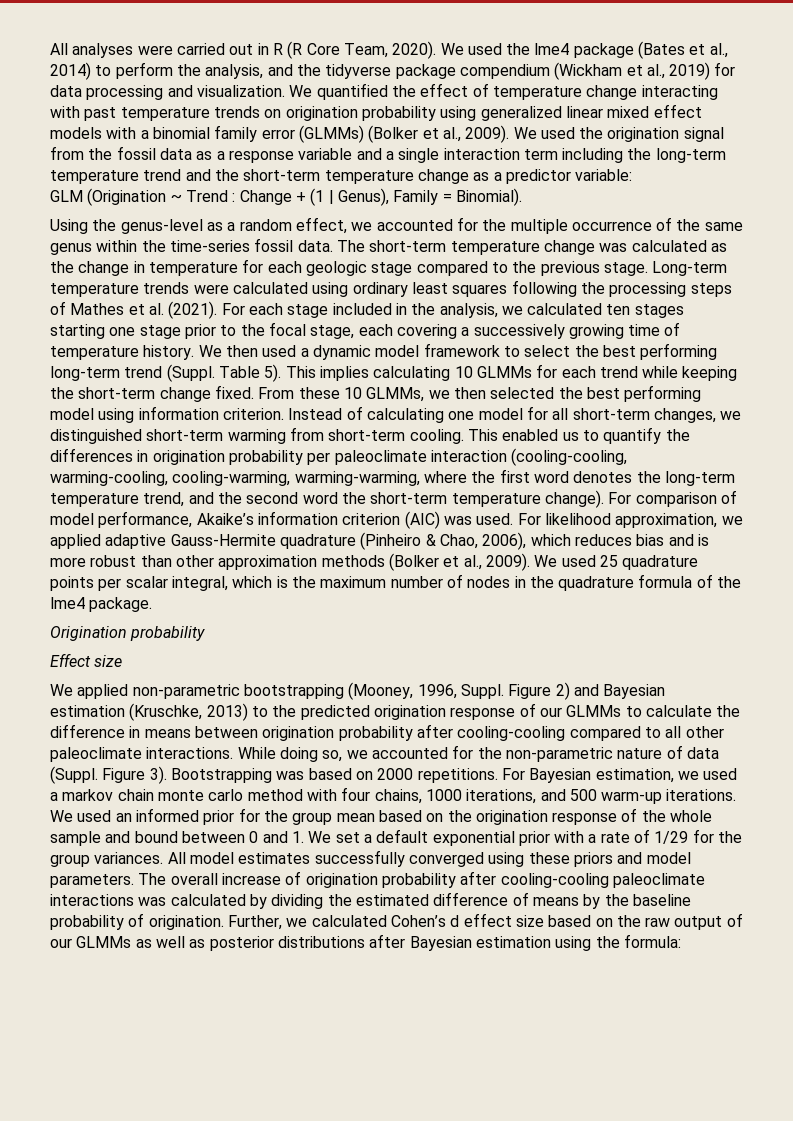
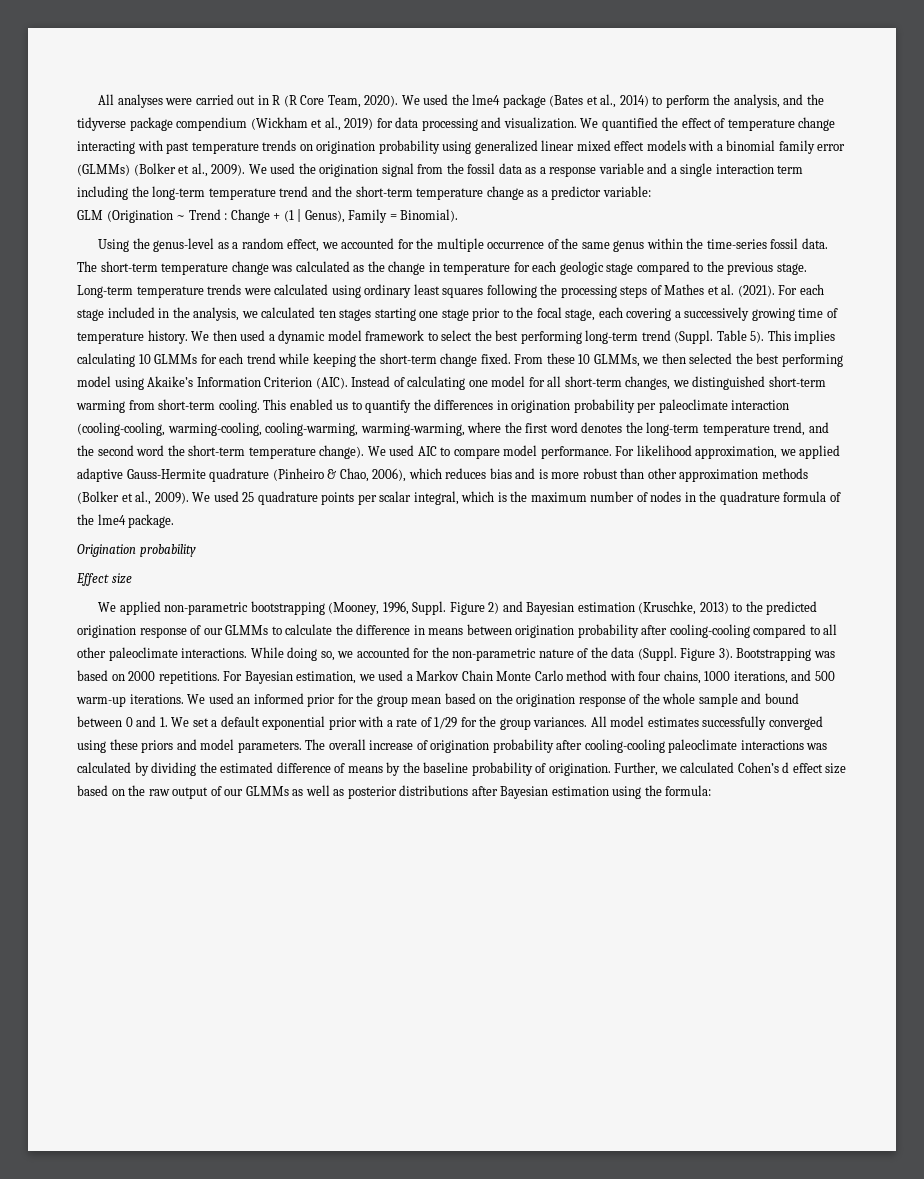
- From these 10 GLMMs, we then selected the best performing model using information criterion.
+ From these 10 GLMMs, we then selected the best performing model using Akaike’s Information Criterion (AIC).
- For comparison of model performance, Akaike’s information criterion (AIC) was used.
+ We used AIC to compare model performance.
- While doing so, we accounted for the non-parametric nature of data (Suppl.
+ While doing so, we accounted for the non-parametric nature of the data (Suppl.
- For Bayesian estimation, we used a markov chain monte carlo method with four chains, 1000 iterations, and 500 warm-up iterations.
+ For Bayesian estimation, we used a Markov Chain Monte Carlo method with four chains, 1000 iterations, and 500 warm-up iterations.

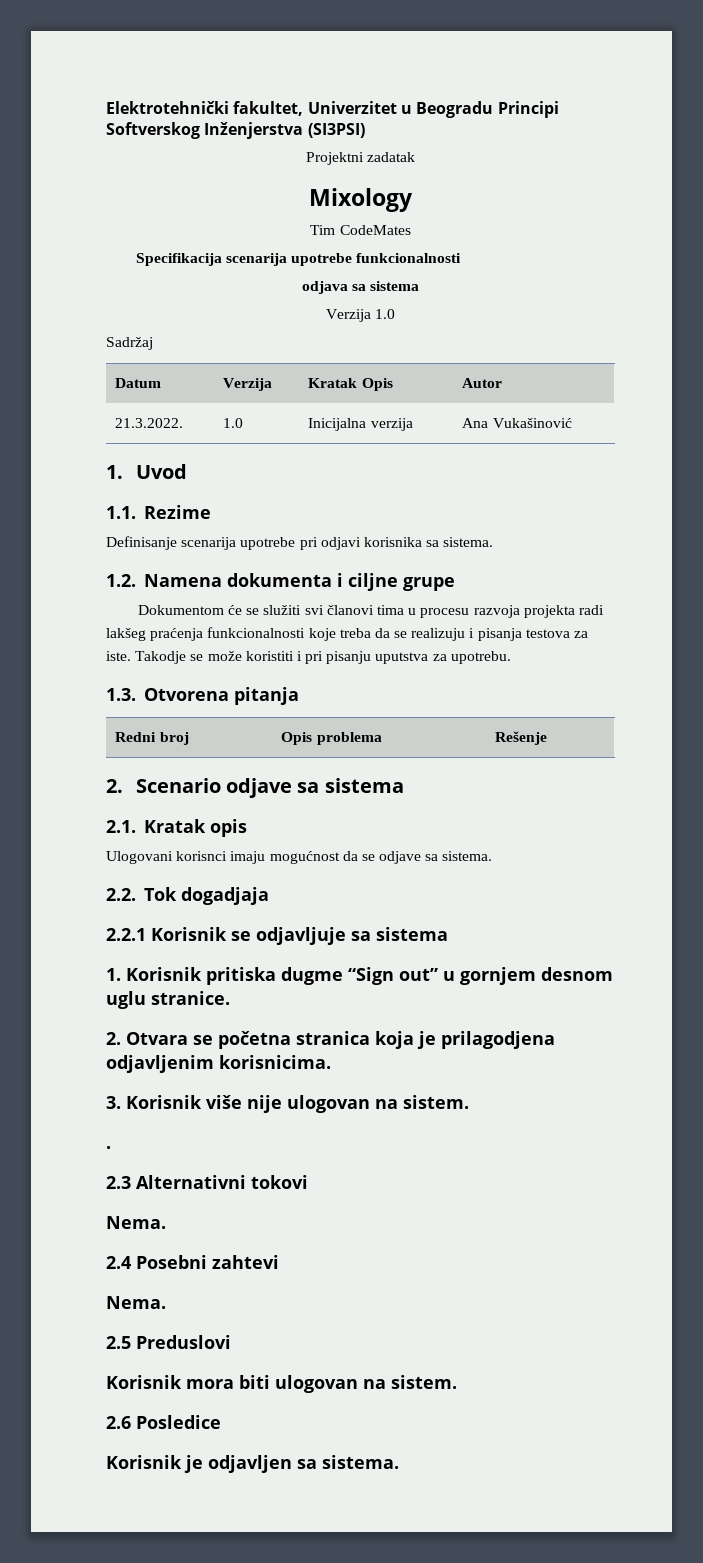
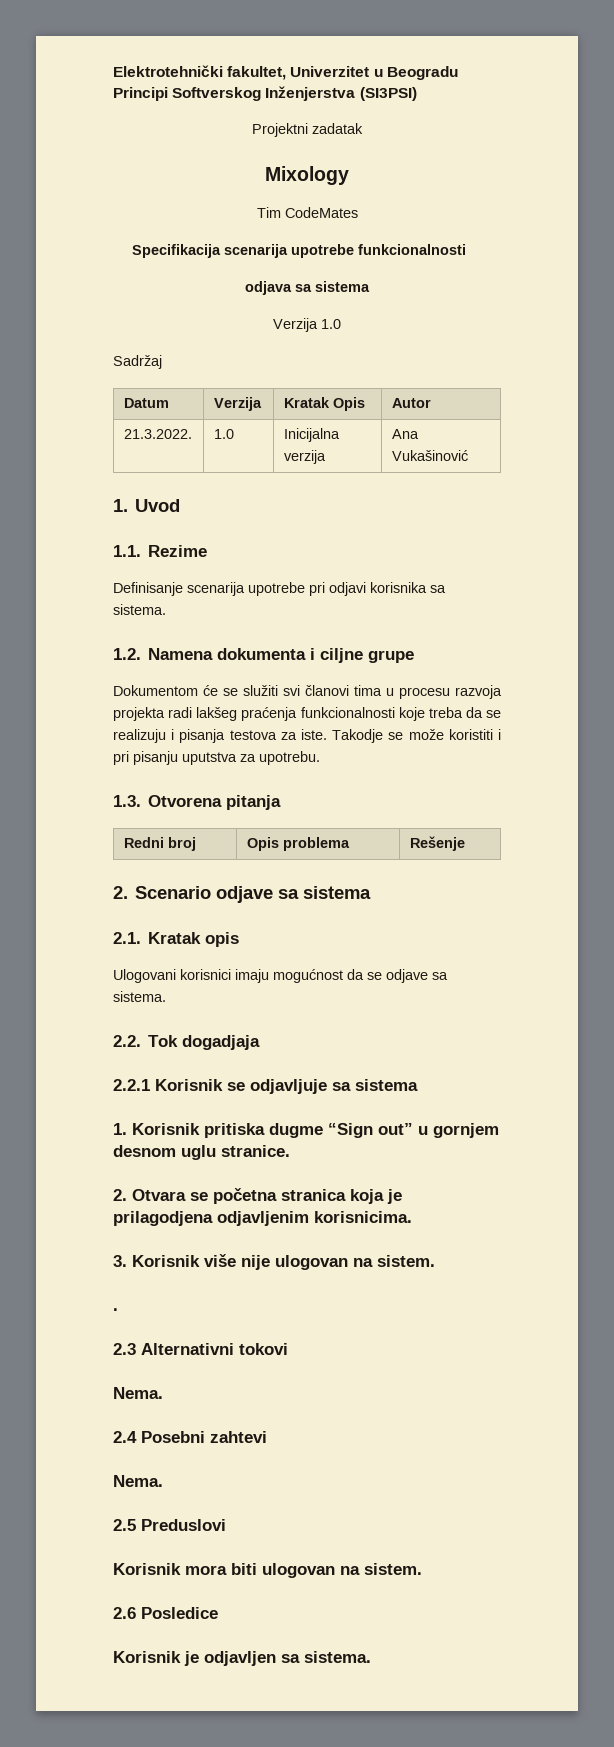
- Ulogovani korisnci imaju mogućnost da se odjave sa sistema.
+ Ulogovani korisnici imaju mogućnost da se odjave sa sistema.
# # # # # # #
Pictures are to be left out; the lines from the start of the records above through the line holding "- For Bayesian" are to be returned exactly.

* _RESPONSE TO THE TASK_
- From these 10 GLMMs, we then selected the best performing model using information criterion.
+ From these 10 GLMMs, we then selected the best performing model using Akaike’s Information Criterion (AIC).
- For comparison of model performance, Akaike’s information criterion (AIC) was used.
+ We used AIC to compare model performance.
- While doing so, we accounted for the non-parametric nature of data (Suppl.
+ While doing so, we accounted for the non-parametric nature of the data (Suppl.
- For Bayesian estimation, we used a markov chain monte carlo method with four chains, 1000 iterations, and 500 warm-up iterations.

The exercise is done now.